Un lector de una de las últimas entradas de este blog (condición que, a decir verdad, lo convierte en una especie casi tan rara como la del unicornio) me comentaba que se había quedado completamente desconcertado al encontrarse con la referencia al mitológico animal. No entendía la conexión entre la posible tenencia de un ejemplar de esas características, ya fuera en régimen de propiedad total o compartida, y la obtención de recursos financieros. No le parecía, en cualquier caso, muy apropiado asociar el elemento dinerario a la figura de un animal fabuloso ideado (“fingido”, según el Diccionario de la Real Academia Española) por los antiguos poetas. Ni siquiera aunque se pudiera pensar en un destino benefactor. Es cierto, el dinero y la poesía tienden a repelerse de manera natural. No obstante, ya el cantautor y poeta cubano Silvio Rodríguez puso precio al simple hecho de que alguien le aportara información para encontrar a su unicornio azul.
La alusión al “unicornio” en dicha entrada del blog en cierta manera buscaba ese efecto en un hipotético lector de connotaciones literarias y no financieras. Significaba una renuncia premeditada a la pauta autoimpuesta de tratar de que la información y la argumentación contenidas en un texto dirigido a un potencial público no especialista pueda ser entendible por cualquiera. Algunos de los testimonios recibidos, ya a lo largo de años, son indicativos de que, pese a esa orientación pretendidamente didáctica, no es tan fácil alcanzar el objetivo deseado. No es este el caso, como decía, de la incursión del concepto de “unicornio”, que solo pretendía provocar -en el supuesto (un tanto improbable hoy día) de que alguien no estuviera familiarizado con él- una inquietud por su aclaración.
La acepción fue acuñada en el año 2013, según recogía el diario Financial Times al declarar “unicornio” como palabra del año 2015, por Aileen Lee, fundadora de la empresa de capital-riesgo Cowboy Ventures. La imagen del unicornio fue elegida para describir compañías tecnológicas privadas valoradas en 1.000 millones de dólares o más. Según señalaba Jonathan Ford (Financial Times, 22-12-2015), quizás fueron los atributos de elusividad y deseabilidad, asociados a los unicornios, los que pudieron llevar a semejante equiparación.

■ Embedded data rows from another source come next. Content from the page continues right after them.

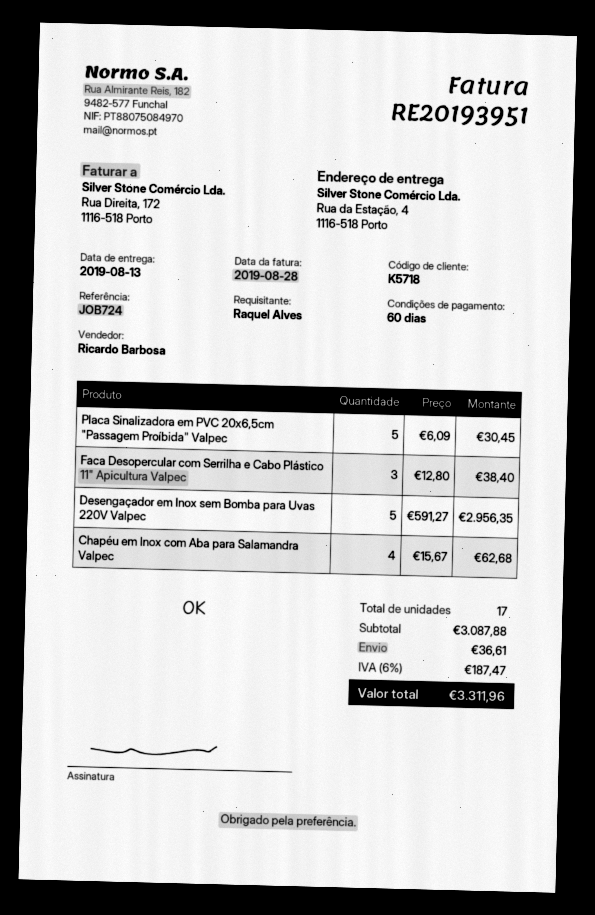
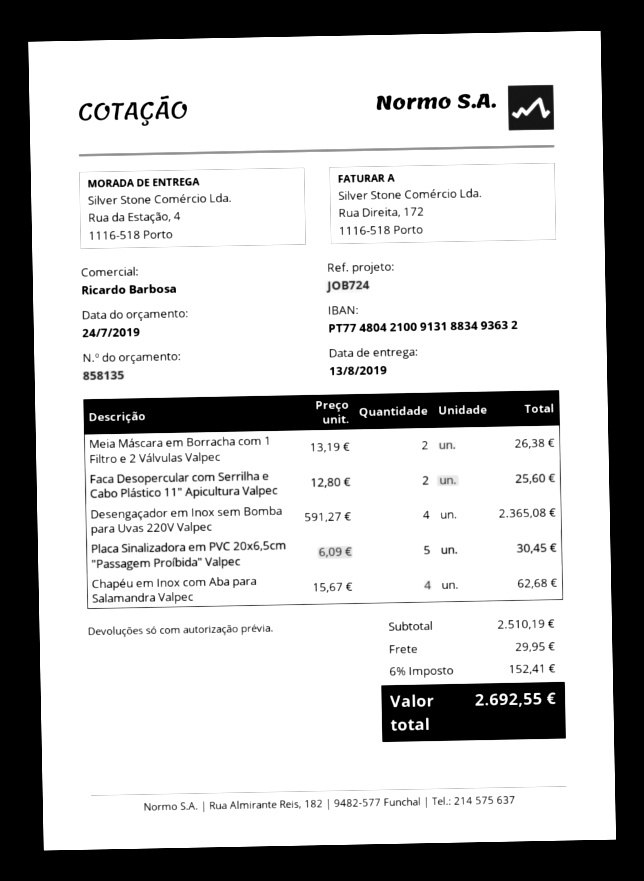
Faca Desopercular com Serrilha e Cabo Plástico 11" Apicultura Valpec: 3 x 12.80 = 38.40 -> 2 x 12.80 = 25.60
Desengaçador em Inox sem Bomba para Uvas 220V Valpec: 5 x 591.27 = 2956.35 -> 4 x 591.27 = 2365.08
Meia Máscara em Borracha com 1 Filtro e 2 Válvulas Valpec: none -> 2 x 13.19 = 26.38
subtotal: 3087.88 -> 2510.19
shipping: 36.61 -> 29.95
tax: 6% = 187.47 -> 6% = 152.41
total: 3311.96 -> 2692.55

Justificadamente o no, lo cierto es que las modernas criaturas surgidas en la fauna tecnológica han sido desde entonces objeto de estudio, atención e inventarización. Según las informaciones recogidas por el citado diario, en 2015 se computaban 145 unicornios y, en 2017, más de 40 en Europa. Más recientemente, CB Insights ha identificado 236 compañías de esa categoría, con una valoración económica agregada de 811.000 millones de dólares.

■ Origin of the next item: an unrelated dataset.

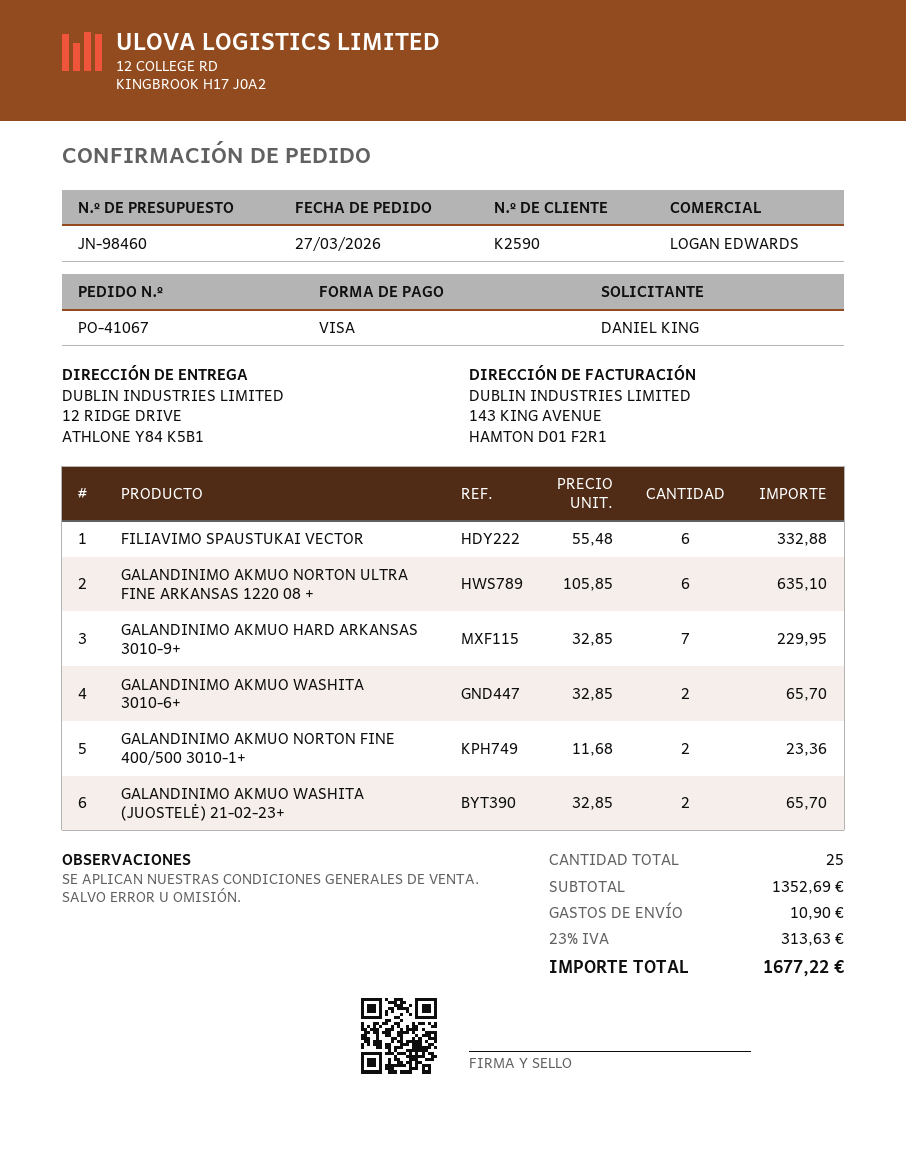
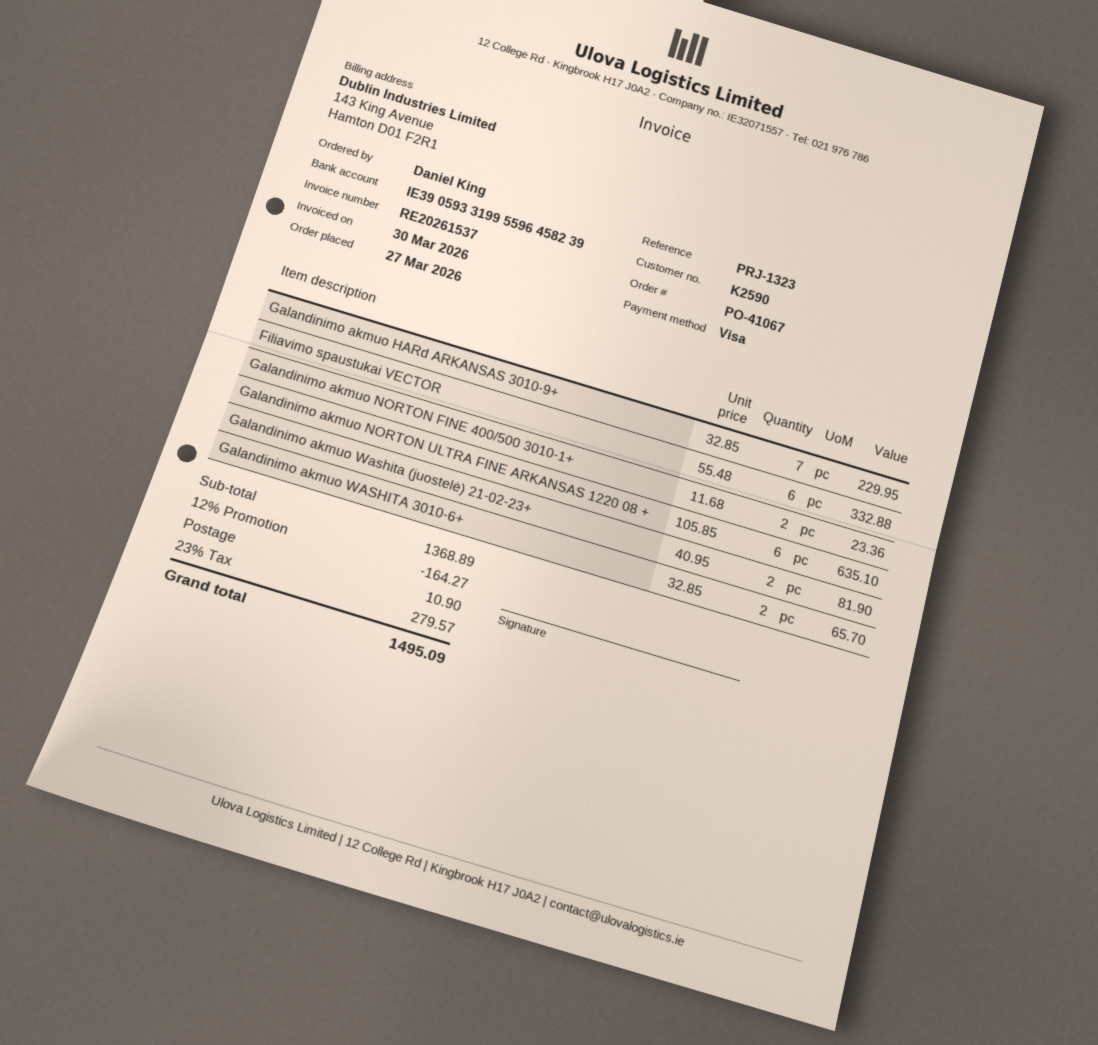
GALANDINIMO AKMUO WASHITA (JUOSTELĖ) 21-02-23+: 2 x 32.85 = 65.70 -> 2 x 40.95 = 81.90
subtotal: 1352.69 -> 1368.89
discount: none -> 12% = 164.27
tax: 23% = 313.63 -> 23% = 279.57
total: 1677.22 -> 1495.09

La relativa trivialidad que el boom tecnológico ha conferido a la cota de los mil millones de dólares ha propiciado la aparición de otro neologismo, el de “superunicornio”, para hacer referencia a proyectos valorados en 100.000 millones de dólares (sic) o más. Otros neologismos recogidos por Financial Times (18-12-2016) son los siguientes: “My Little Pony” (una ‘start-up’ valorada en $10 millones o más), “Centauro” ($100 millones) y “Quinquagintacorn” ($50.000 millones).

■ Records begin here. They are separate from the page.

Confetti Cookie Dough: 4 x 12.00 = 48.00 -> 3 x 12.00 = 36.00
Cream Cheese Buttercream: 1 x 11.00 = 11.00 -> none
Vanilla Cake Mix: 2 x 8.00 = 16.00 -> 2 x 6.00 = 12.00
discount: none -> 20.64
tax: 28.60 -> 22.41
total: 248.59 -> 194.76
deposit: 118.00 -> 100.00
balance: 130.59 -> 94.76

Ahora bien, como la experiencia demuestra, la pertenencia a un club, por muy selecto que sea, no garantiza que ese estatus quede garantizado de por vida. Así, no faltan los ejemplos de unicornios que han quedado descornados. Tanto es así que el glosario se ha ampliado para dar cabida a un nuevo vocablo, “unicorpse” (literalmente, “unicadáver”; tal vez, mejor, “unicorpore”… “insepulto”), definido como una compañía privada que anteriormente estuvo valorada en 1.000 millones de dólares o más, y que ahora vale mucho menos.
Pensándolo bien, tras este recorrido a lomos de estos animales tan impulsivos, que, hasta en su mínima expresión, se antojan monturas inalcanzables, puede ser más sensato contentarse con recuperar el caballito trotador que nos cantaba Serrat. Tras un momento de respiro, comprobamos que la pequeña noria que nos acompañó en la infancia hace tiempo que detuvo su marcha. Ahora, quieta en la penumbra, nos muestra el camino. Después de tanto girar y girar, seguimos en el mismo sitio.